Why did they put the
blue and white live
balloons out with the trash
this morning just because
the party's over -- when they
thub on the cardboard still
roundly, and lift on their leashes?
Having balloons about on an
overcast morning is
celebration. O in the grey
nothing distracts from the bobbling
lightsomeness of a drift of
all-alone trembling to be touched
balloons.
-- Margaret Avison
* * *
"Nobody Belongs"
nobody
belongs anywhere,
even the
Rocky Mountains
are still
moving
-- George Bowering
* * *
"Fusion"
no welding
of ores or floes
no liquation
of salt pillars
no sunthaw of drift
deliquescence of hardness
is like the melding
wherever my bones
fuse & dissolve
in your soft body
& we sleep into one
twinned
& twined
till we wake
and rise
still welded
-- Earle Birney
* * *
"Dumb Animals"
You don't want to read
this sequence. It's about us, I say.
I've read part, he says.
It's sad. Have you got a title yet?
It's about how hard it is to talk.
Dumb animal, was what I thought.
He smiled and shook his head.
Dumb animals, you mean, he said.
-- Sonnet L'Abbe
* * *
"Ultrasound"
As in water face answers to face,
full moon awash in the autumn
waters of the lake
in the last, late ferry's wake
answers to the moon's face: pale madonna. And you --
wavery shape in the still, unbroken
waters of the womb, how you blink
upward into the world -- still blurred --
you gazing as if intent to see out, to find
that lone, beloving faced
that peers down, suckles you with first and
perfect light, then draws you,
tidal, into the world.
--Steven Heighton
* * *
"Age Is A Recurring Dream"
The boy died: he left at dusk
with the last butterflies of summer.
A young man now sleeps in the gilded cage
of his bones. In his dream,
the boy returns -- an old man
carrying his poverty and his shoes.
And moving very slowly, like one
who has lived a long time,
he pulls his shadow across the fields,
the moon's last remains.
-- Chris Banks
* * *
"Coming Back"
Saying crabgrass, plantain, begonia,
saying Queen Anne's lace, devil's paint-brush, flag.

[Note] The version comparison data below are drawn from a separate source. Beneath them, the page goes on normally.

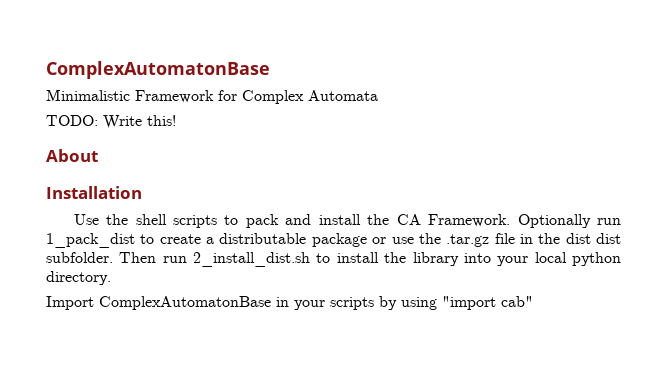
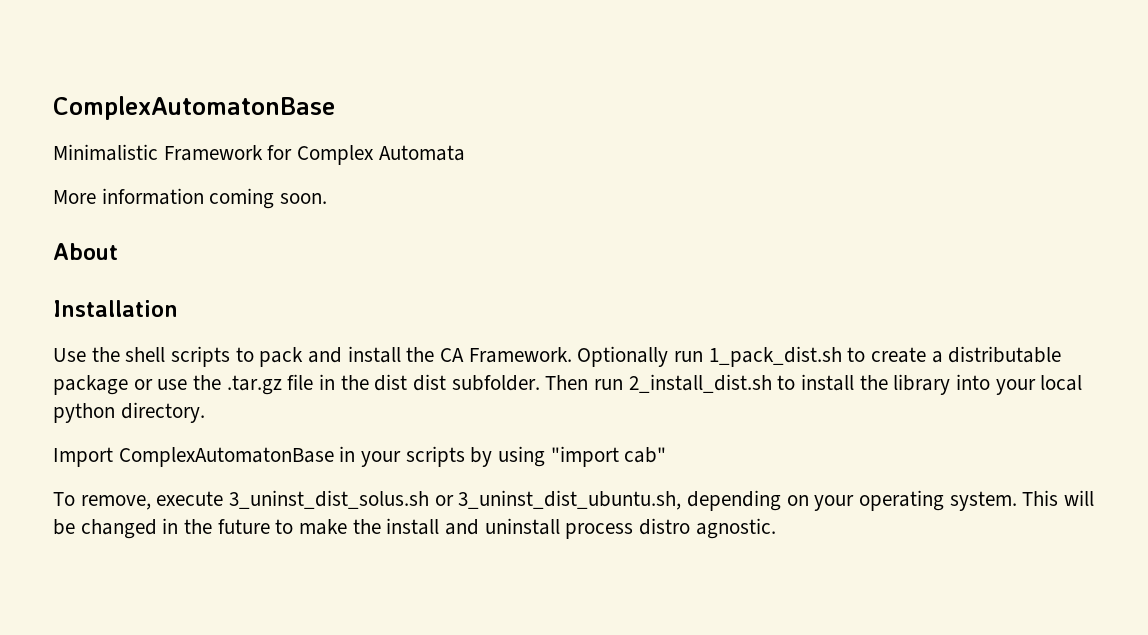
- TODO: Write this!
+ More information coming soon.
- Optionally run 1_pack_dist to create a distributable package or use the .tar.gz file in the dist dist subfolder.
+ Optionally run 1_pack_dist.sh to create a distributable package or use the .tar.gz file in the dist dist subfolder.
+ To remove, execute 3_uninst_dist_solus.sh or 3_uninst_dist_ubuntu.sh, depending on your operating system. This will be changed in the future to make the install and uninstall process distro agnostic.

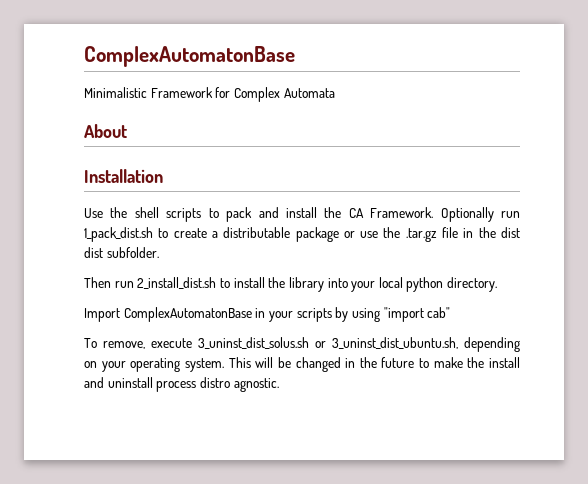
- More information coming soon.
- Optionally run 1_pack_dist.sh to create a distributable package or use the .tar.gz file in the dist dist subfolder. Then run 2_install_dist.sh to install the library into your local python directory.
+ Optionally run 1_pack_dist.sh to create a distributable package or use the .tar.gz file in the dist dist subfolder.
+ Then run 2_install_dist.sh to install the library into your local python directory.

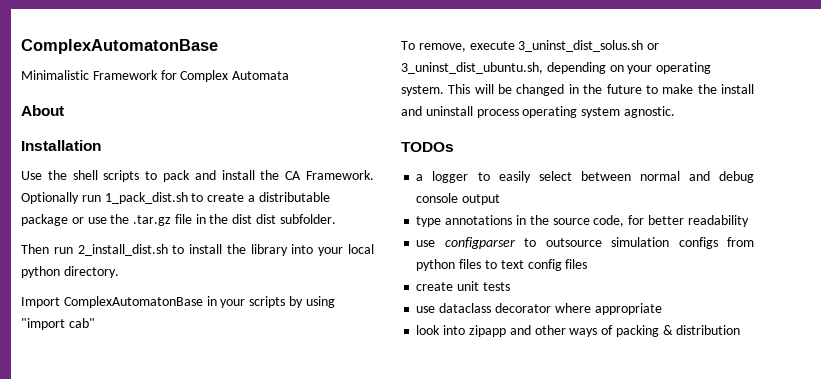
- This will be changed in the future to make the install and uninstall process distro agnostic.
+ This will be changed in the future to make the install and uninstall process operating system agnostic.
+ TODOs
+ a logger to easily select between normal and debug console output
+ type annotations in the source code, for better readability
+ use configparser to outsource simulation configs from python files to text config files
+ create unit tests
+ use dataclass decorator where appropriate
+ look into zipapp and other ways of packing & distribution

Time I was young I thought
letting them go was holy.
Quartz, saying granite, saying dirt-farm, outcrop,
limestone, fossil, saying shale.
Coming back who needs it -- giving up the
things I never owned?
Saying city, chevvy, collision the sirens;
hungry, saying finger, saying food.
-- Dennis Lee
* * *
"Paperweight"
You set your heart down on mine.
A bloody paperweight, heavy with
somebody else's grief -- not mine.
No wonder I'm tired.
No wonder I can't put one foot
in front of the other.
I will stay like this for years
until I finally learn to slip away --
a dark shiny page falling
to the floor.
-- Laura Lush
* * *
"Anglo-Saxon Guidebook"
man woman
breed work eat
house shriek
-- Sandra Alland
* * *
"Monster"
Under the bed, I wait for you to drop your book.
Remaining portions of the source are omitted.